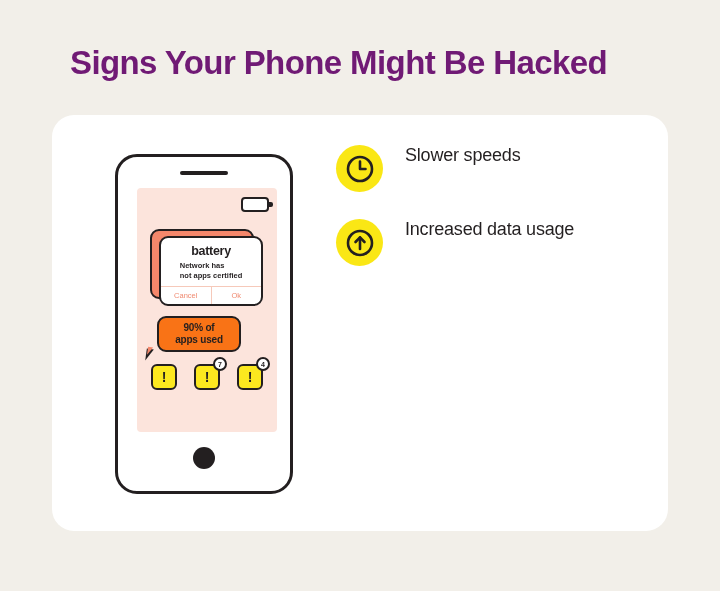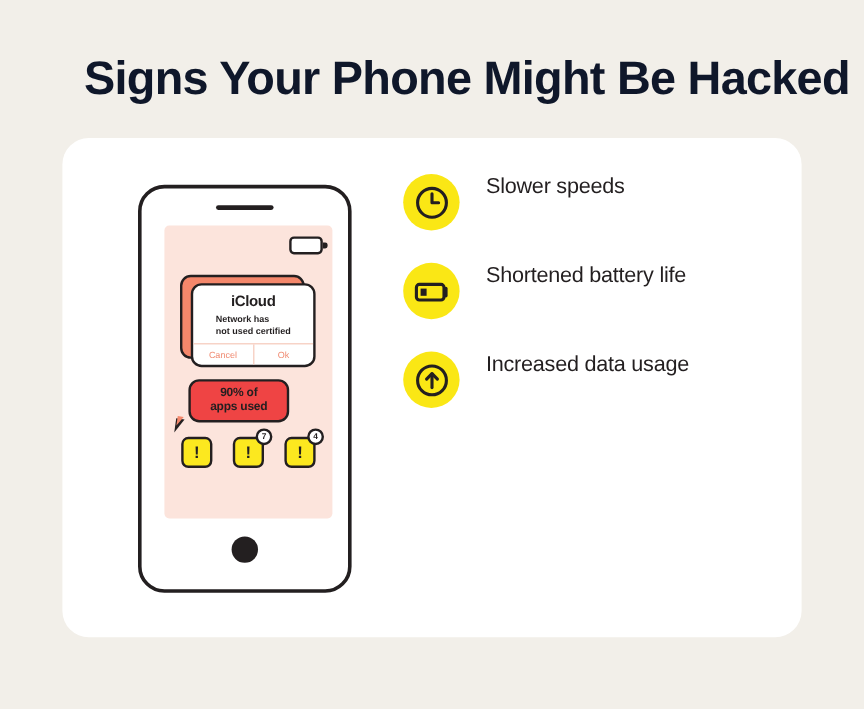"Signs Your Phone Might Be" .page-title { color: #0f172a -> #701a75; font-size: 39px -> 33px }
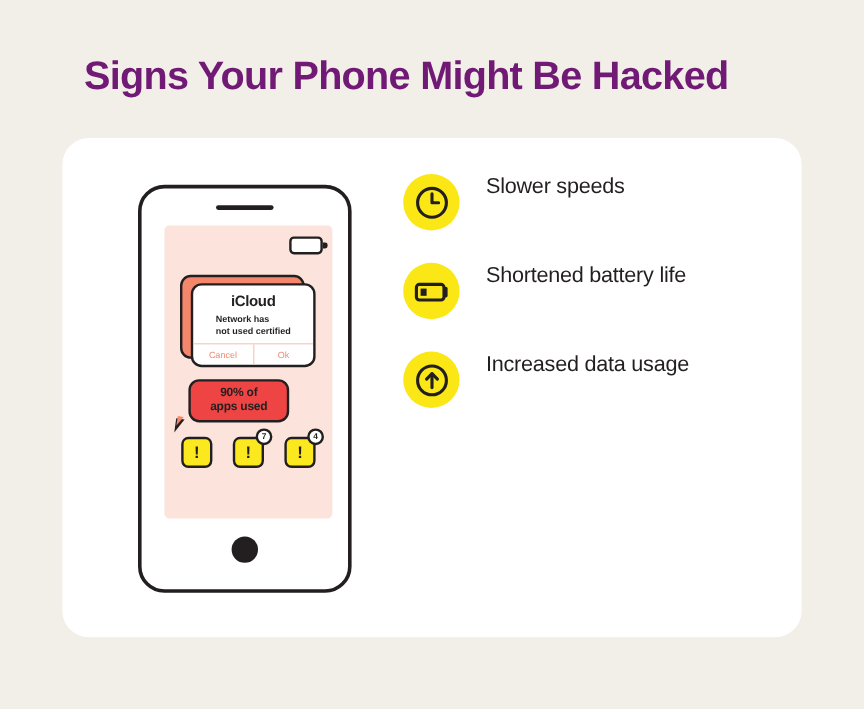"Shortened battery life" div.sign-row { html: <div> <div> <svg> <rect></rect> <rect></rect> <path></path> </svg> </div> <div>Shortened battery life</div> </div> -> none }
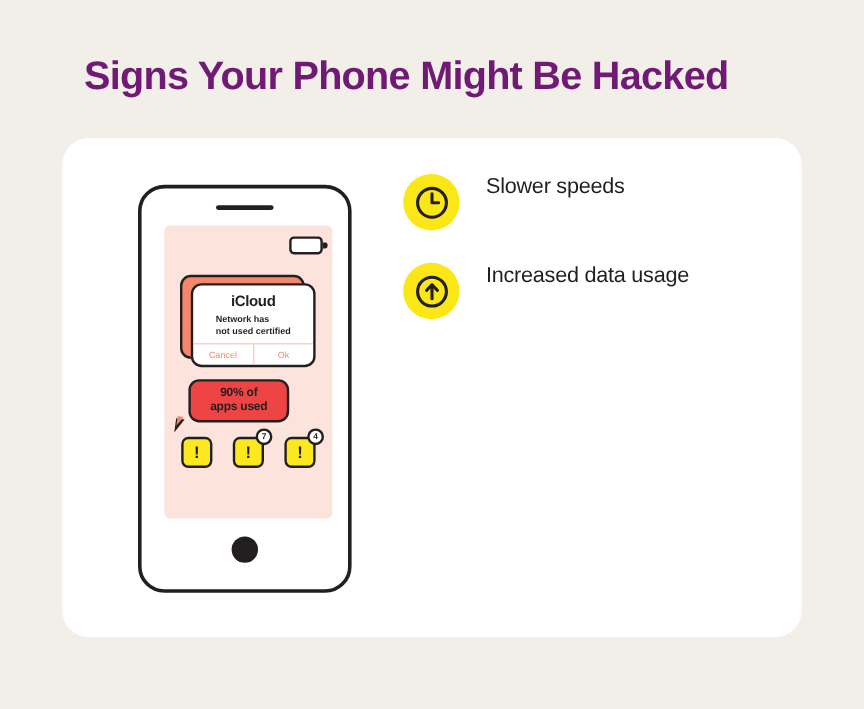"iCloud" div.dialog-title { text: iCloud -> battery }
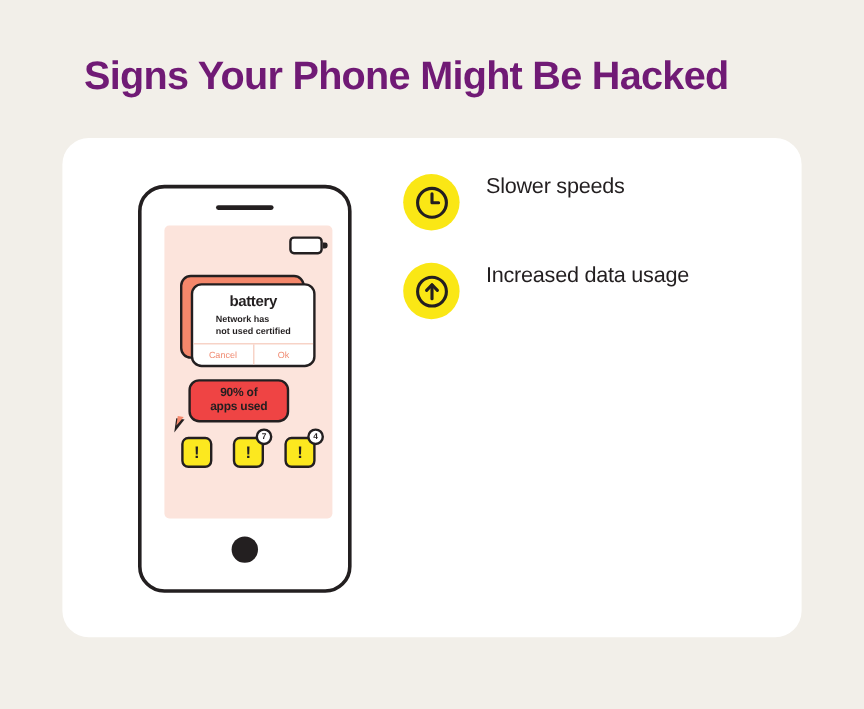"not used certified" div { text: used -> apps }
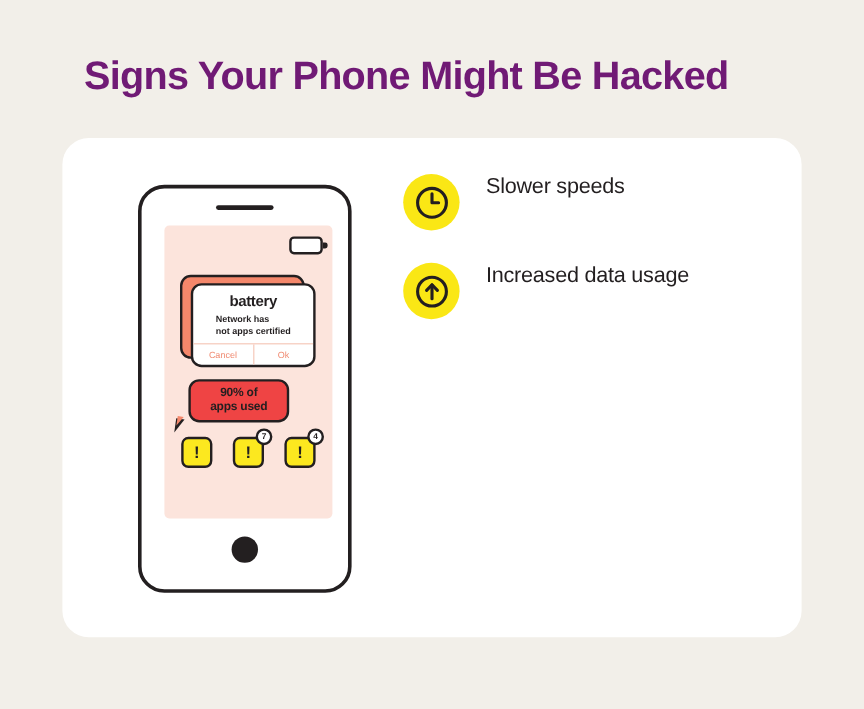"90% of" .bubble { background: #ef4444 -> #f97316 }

Task prompt
Repeat the material exactly as it reads, without any of its pictures.

Finished exercise
"Signs Your Phone Might Be" .page-title { color: #0f172a -> #701a75; font-size: 39px -> 33px }
"Shortened battery life" div.sign-row { html: <div> <div> <svg> <rect></rect> <rect></rect> <path></path> </svg> </div> <div>Shortened battery life</div> </div> -> none }
"iCloud" div.dialog-title { text: iCloud -> battery }
"not used certified" div { text: used -> apps }
"90% of" .bubble { background: #ef4444 -> #f97316 }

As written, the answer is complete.